__ABOUT THIS EXERCISE__.
Your answer should be the exact lines of the records, starting with the one containing "order number: PO695371 -> PO695317" and running to the end.

__DATA FOR ANALYSIS__.

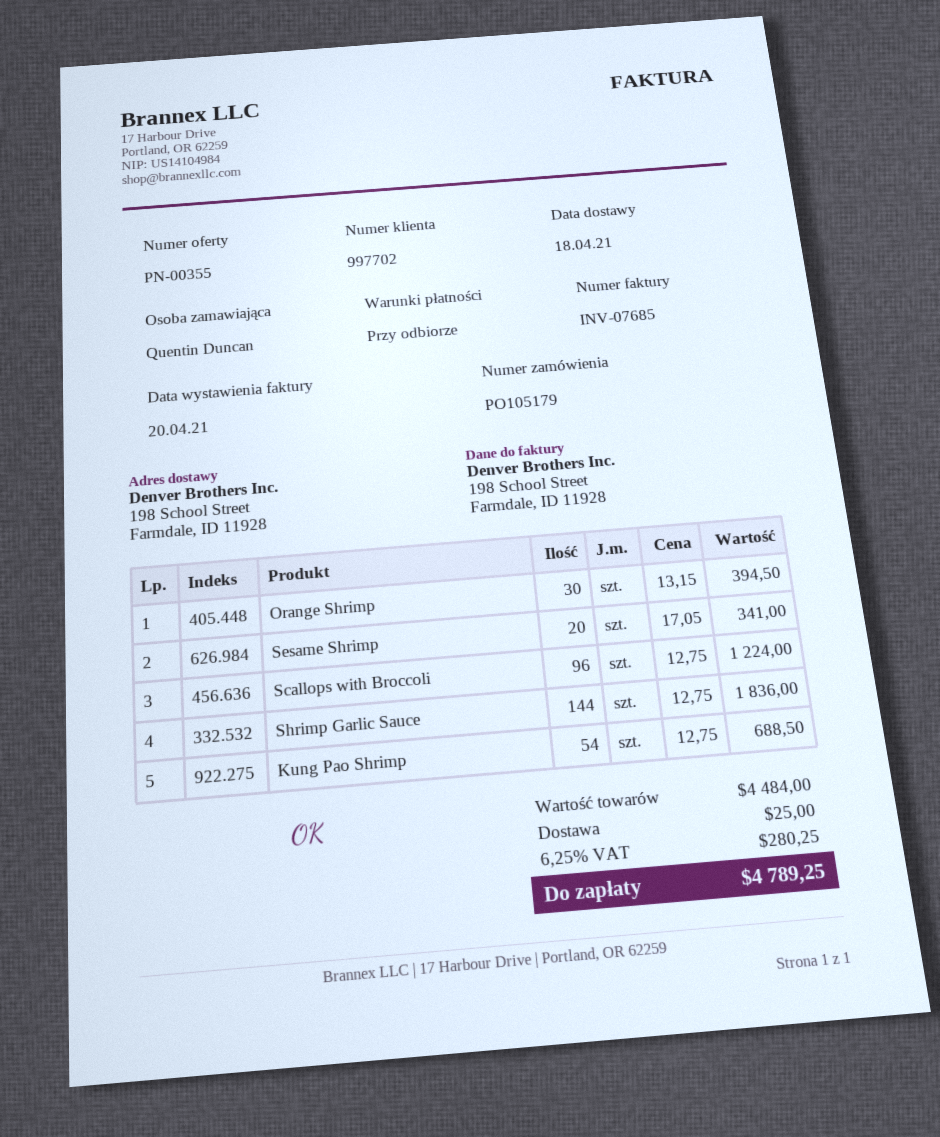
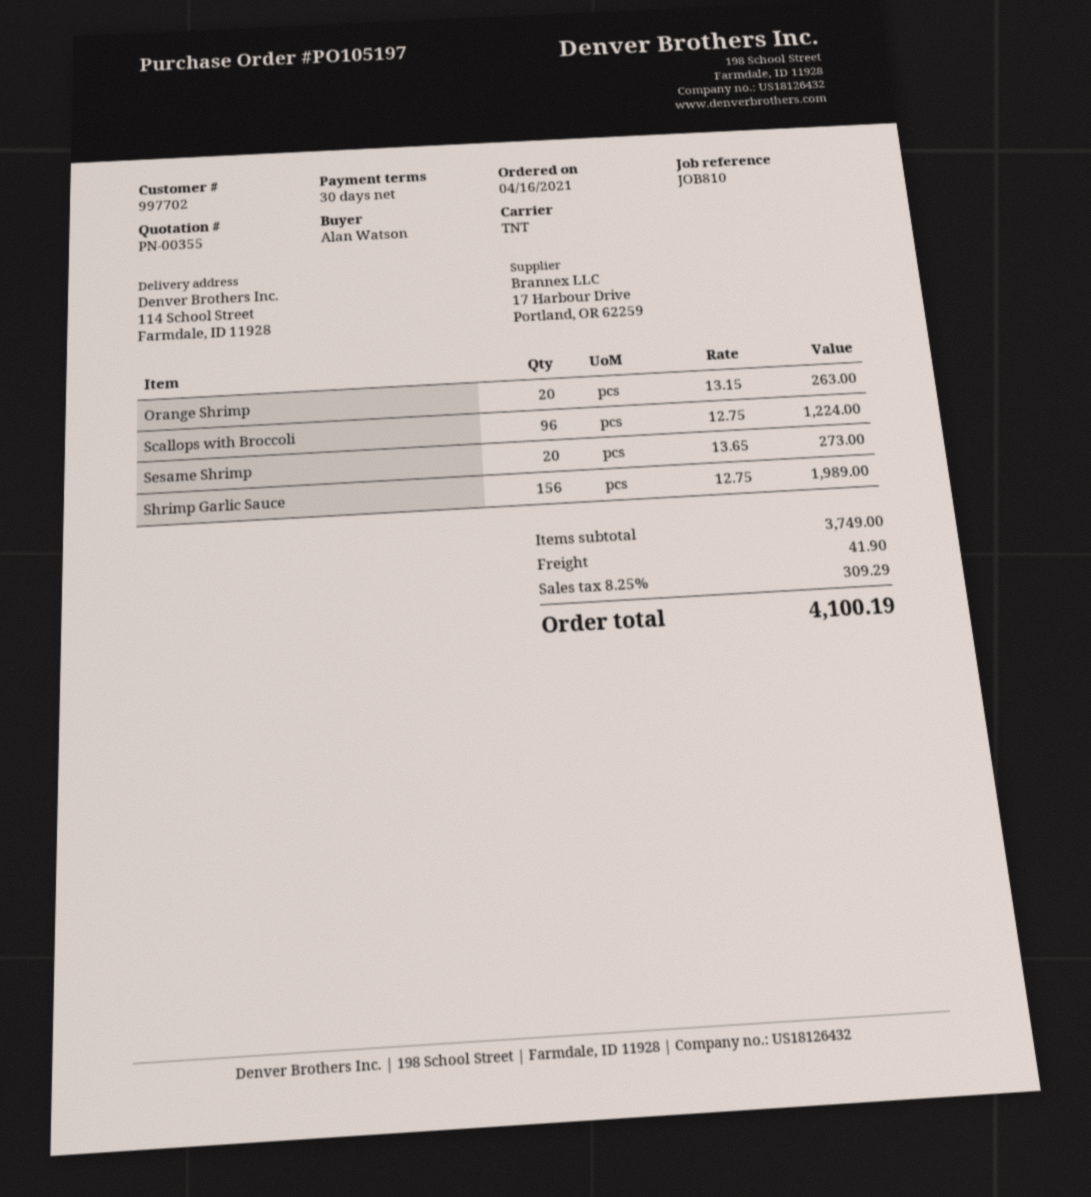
order number: PO105179 -> PO105197
payment terms: on receipt -> 30 days
ordered by: Quentin Duncan -> Alan Watson
ship to: 198 School Street, Farmdale, ID 11928 -> 114 School Street, Farmdale, ID 11928
Orange Shrimp: 30 x 13.15 = 394.50 -> 20 x 13.15 = 263.00
Sesame Shrimp: 20 x 17.05 = 341.00 -> 20 x 13.65 = 273.00
Shrimp Garlic Sauce: 144 x 12.75 = 1836.00 -> 156 x 12.75 = 1989.00
Kung Pao Shrimp: 54 x 12.75 = 688.50 -> none
subtotal: 4484.00 -> 3749.00
shipping: 25.00 -> 41.90
tax: 6.25% = 280.25 -> 8.25% = 309.29
total: 4789.25 -> 4100.19

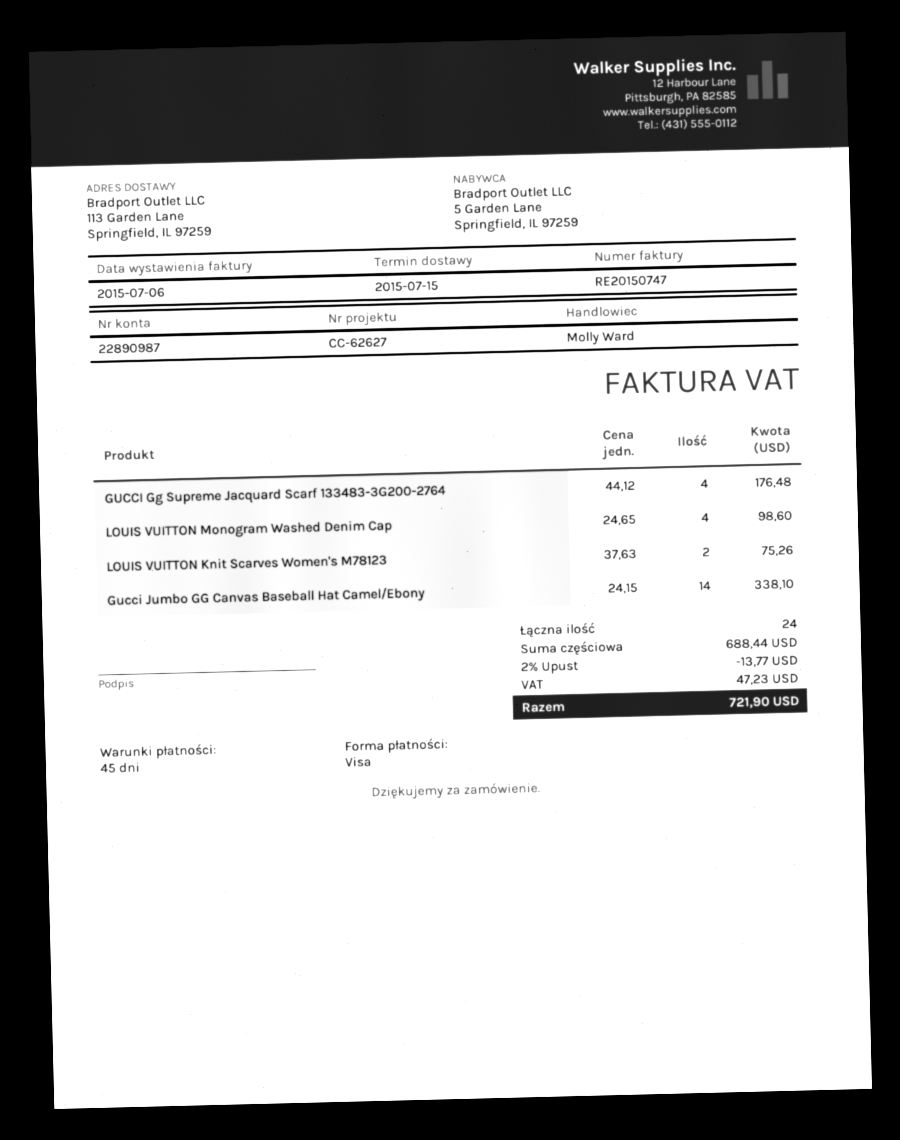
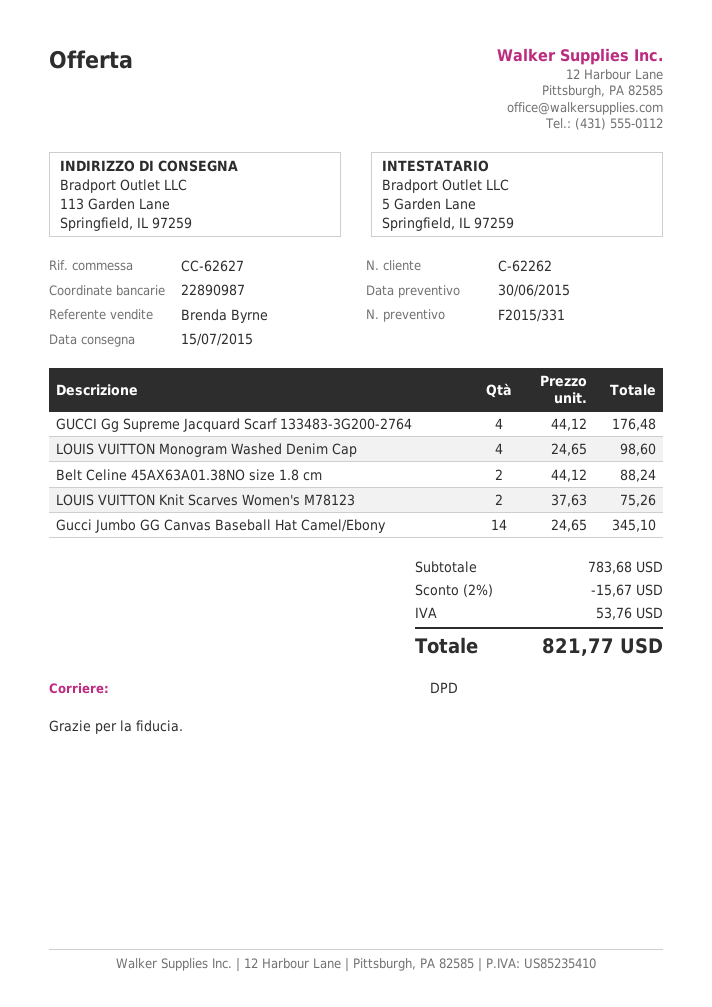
sales rep: Molly Ward -> Brenda Byrne
Gucci Jumbo GG Canvas Baseball Hat Camel/Ebony: 14 x 24.15 = 338.10 -> 14 x 24.65 = 345.10
Belt Celine 45AX63A01.38NO size 1.8 cm: none -> 2 x 44.12 = 88.24
subtotal: 688.44 -> 783.68
discount: 2% = 13.77 -> 2% = 15.67
tax: 47.23 -> 53.76
total: 721.90 -> 821.77

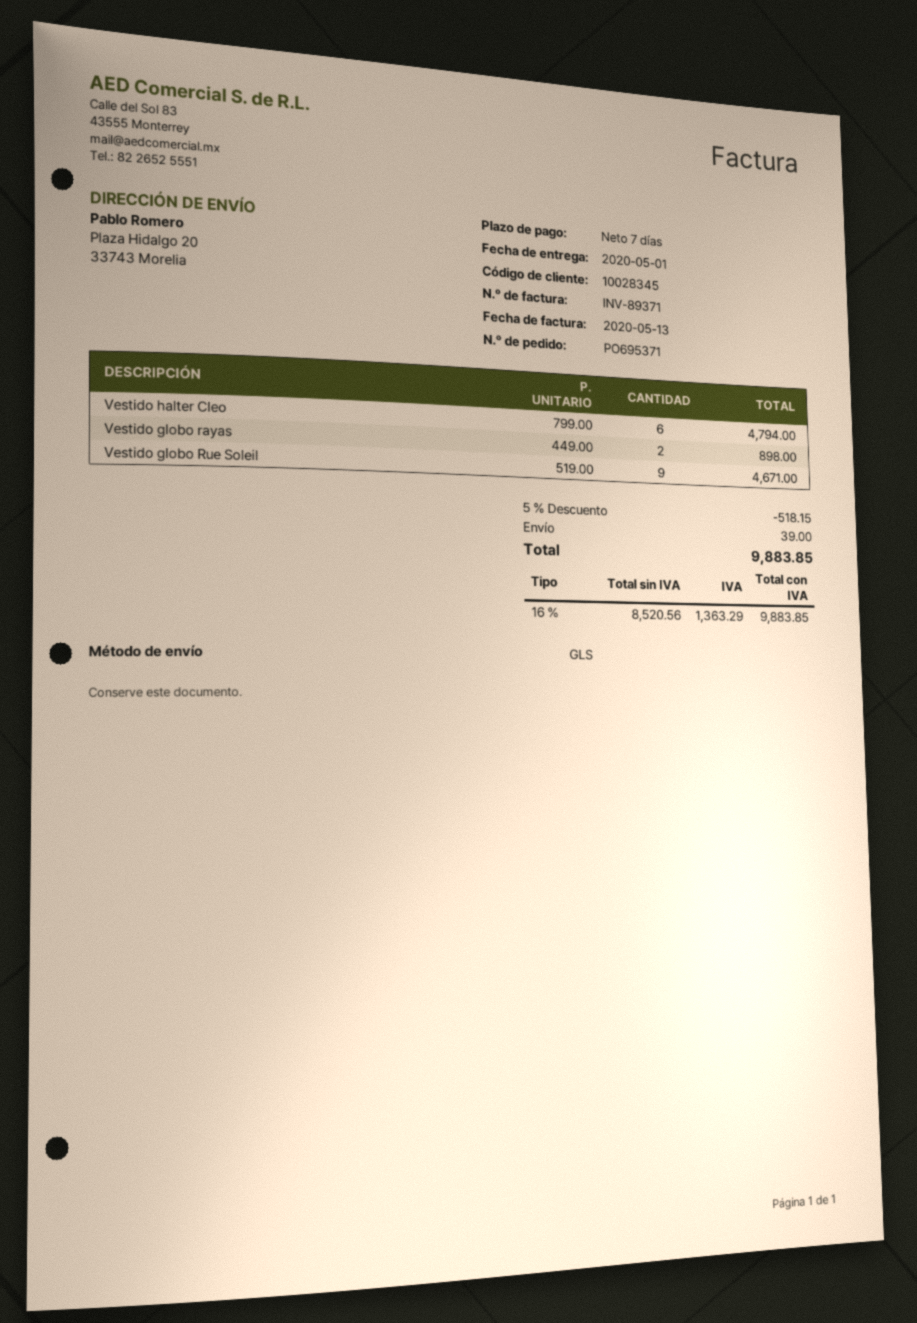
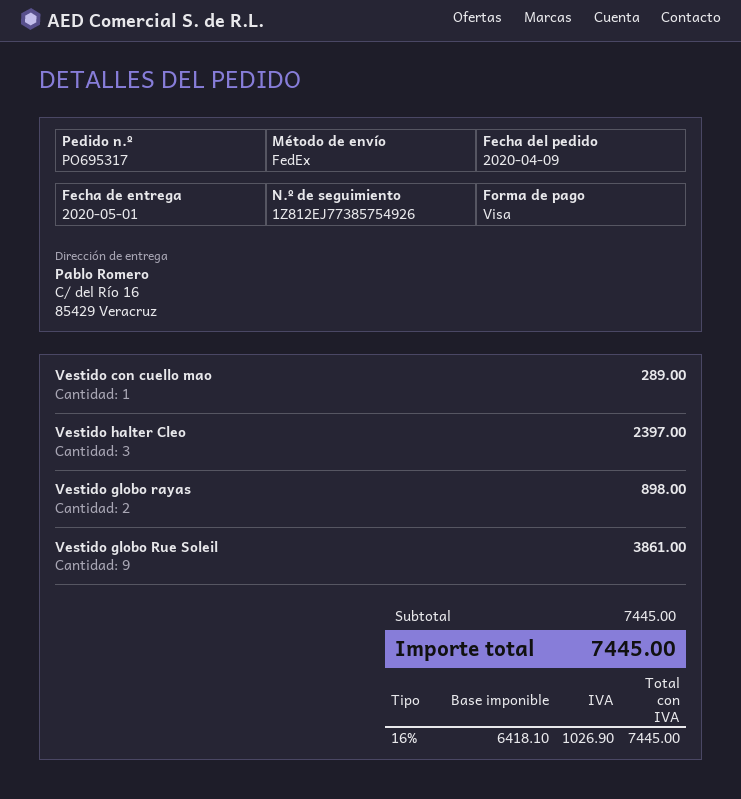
order number: PO695371 -> PO695317
shipping method: GLS -> FedEx
ship to: Plaza Hidalgo 20, 33743 Morelia -> C/ del Río 16, 85429 Veracruz
Vestido halter Cleo: 6 for 4794.00 -> 3 for 2397.00
Vestido globo Rue Soleil: 9 for 4671.00 -> 9 for 3861.00
Vestido con cuello mao: none -> 1 for 289.00
discount: 5% = 518.15 -> none
shipping: 39.00 -> none
net: 8520.56 -> 6418.10
tax: 16% = 1363.29 -> 16% = 1026.90
total: 9883.85 -> 7445.00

__EXERCISE ANSWER__.
order number: PO695371 -> PO695317
shipping method: GLS -> FedEx
ship to: Plaza Hidalgo 20, 33743 Morelia -> C/ del Río 16, 85429 Veracruz
Vestido halter Cleo: 6 for 4794.00 -> 3 for 2397.00
Vestido globo Rue Soleil: 9 for 4671.00 -> 9 for 3861.00
Vestido con cuello mao: none -> 1 for 289.00
discount: 5% = 518.15 -> none
shipping: 39.00 -> none
net: 8520.56 -> 6418.10
tax: 16% = 1363.29 -> 16% = 1026.90
total: 9883.85 -> 7445.00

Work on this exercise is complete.